Instability in IVSHMEM after updating QEMU 4.2 -> 5.0

Bug #1901440 reported by Dave G
10
This bug affects 1 person
Affects Status Importance Assigned to Milestone
qemu (Ubuntu)
Undecided
Unassigned

Bug Description

Updating Ubuntu from 20.08 to 20.10 which updates QEMU from 4.2 to 5.0 results in the virtual machines freezing when the IVSHMEM interface is active. This workstation typically runs several windows 10 virtual machines that are accessed locally: two using the spice viewer and one that uses an passthrough assigned GPU accessed through a viewer called Looking Glass. Looking Glass uses the IVSHMEM device interface to pass captured frames from the windows virtual machine to the linux host for display by a viewer application.

This workstation was 100% stable under Ubuntu 20.08 (QEMU 4.2). It handled a variety of heavy loads all day it never froze or crashed. It became unstable under Ubuntu 20.10 (QEMU 5.0), seemingly triggered by high levels of SHM activity. I was able to reliably reproduce the problem when playing a video in the looking-glass vm while playing another video in a spice vm.
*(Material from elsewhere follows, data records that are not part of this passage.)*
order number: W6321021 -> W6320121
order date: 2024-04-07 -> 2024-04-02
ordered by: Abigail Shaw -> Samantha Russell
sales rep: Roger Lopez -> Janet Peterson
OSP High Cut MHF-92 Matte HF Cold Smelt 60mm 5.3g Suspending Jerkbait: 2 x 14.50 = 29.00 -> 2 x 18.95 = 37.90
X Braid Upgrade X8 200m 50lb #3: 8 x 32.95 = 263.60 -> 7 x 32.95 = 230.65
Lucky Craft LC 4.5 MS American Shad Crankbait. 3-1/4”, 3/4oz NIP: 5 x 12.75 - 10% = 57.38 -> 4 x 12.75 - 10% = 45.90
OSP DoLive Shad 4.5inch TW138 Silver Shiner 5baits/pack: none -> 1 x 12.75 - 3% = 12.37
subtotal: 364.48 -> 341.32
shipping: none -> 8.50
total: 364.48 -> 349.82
Other scenarios would also trigger this problem less reliably, but this video playback scenario would trigger it after 3-5 minutes of playback.
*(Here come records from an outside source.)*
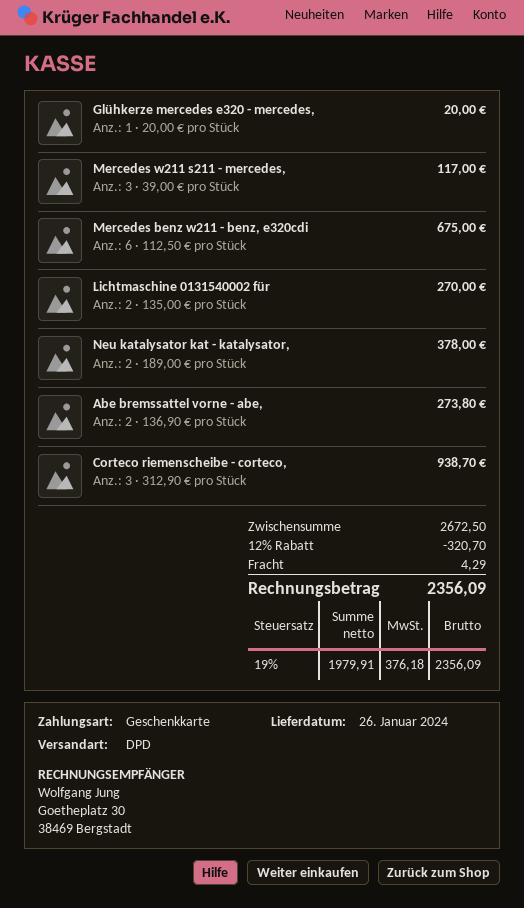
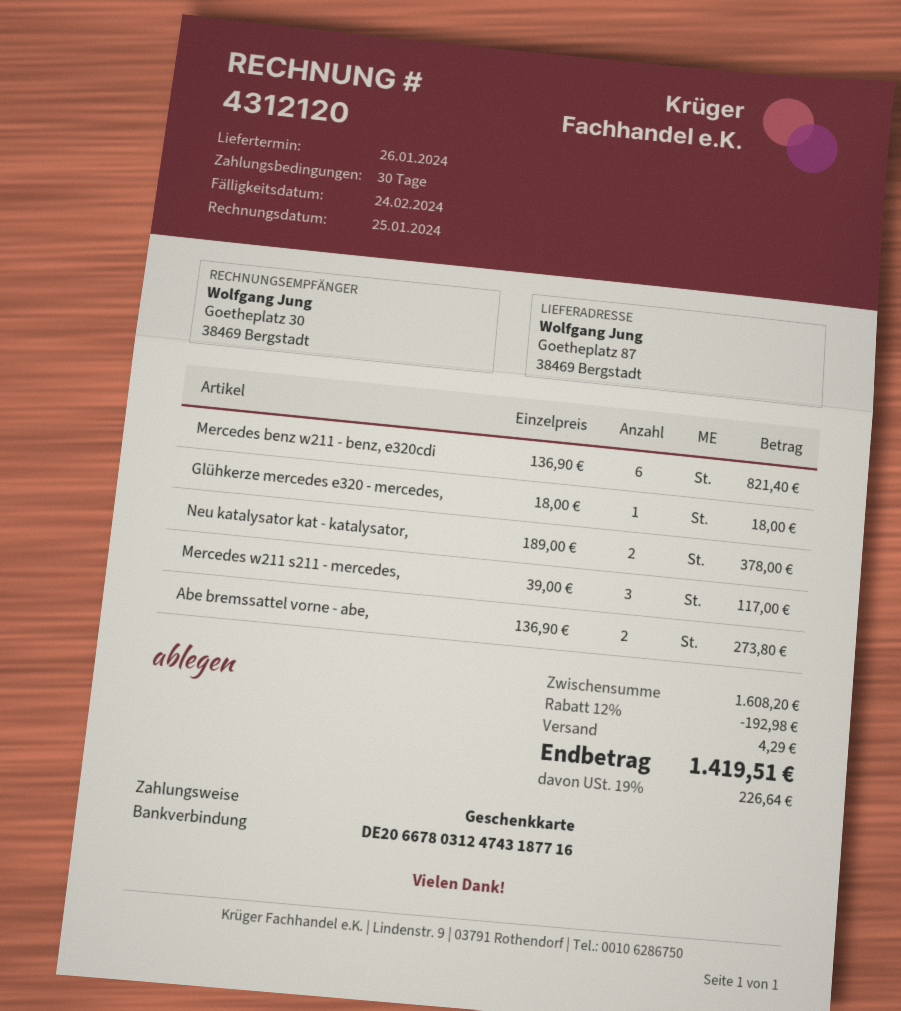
Glühkerze mercedes e320 - mercedes,: 1 x 20.00 = 20.00 -> 1 x 18.00 = 18.00
Mercedes benz w211 - benz, e320cdi: 6 x 112.50 = 675.00 -> 6 x 136.90 = 821.40
Lichtmaschine 0131540002 für: 2 x 135.00 = 270.00 -> none
Corteco riemenscheibe - corteco,: 3 x 312.90 = 938.70 -> none
subtotal: 2672.50 -> 1608.20
discount: 12% = 320.70 -> 12% = 192.98
tax: 19% = 376.18 -> 19% = 226.64
total: 2356.09 -> 1419.51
The result of this new instability would manifest itself by all running vms on the host freezing but the host was not visibly effected. I could find no warnings or errors in any relevant system or QEMU logs. It wasn't just spice, when I accessed the gpu-passthru vm via directly assigned devices it was frozen, still outputting video of the last frame before the crash. All vms would have to be force-shutdown and the host rebooted to regain vm functionality. Just forcing shutdown and restarting a vm would result in showing 'running' status but it would be frozen and inaccessible until system reboot.

I suspect this is a QEMU host / kernel error for several reasons: Having to reboot the host, insensitivity to VM changes including virtio-win version, etc. I suspect it's related to IVSHMEM due to the correlation of the freeze to the looking-glass related activity.

This might be kernel / PCIe / power management related in some way. While experimenting to troubleshoot this issue I was able to trigger the error more quickly by disabling PCIe power management in the BIOS.

The system was 100% stable under QEMU 5.0 when not running the looking-glass vm, quite stable when the looking-glass vm was idle or lightly used, but appeared increasingly unstable as SHM activity increased.

Sorry if this is a bit anecdotal, this is my work machine and unfortunately today I was forced to rollback restore to Ubuntu 20.08 (QEMU 4.2) from backup so I can work on Monday. The system returned to 100% stability after returning to 20.08.

If requested I can restore the Ubuntu 20.10 snapshot to reproduce & gather information as directed.

Revision history for this message
Thomas Huth (th-huth) wrote :

Can you reproduce this with the latest upstream QEMU release (v5.1)? Or did you only try with the versions that ship with Ubuntu?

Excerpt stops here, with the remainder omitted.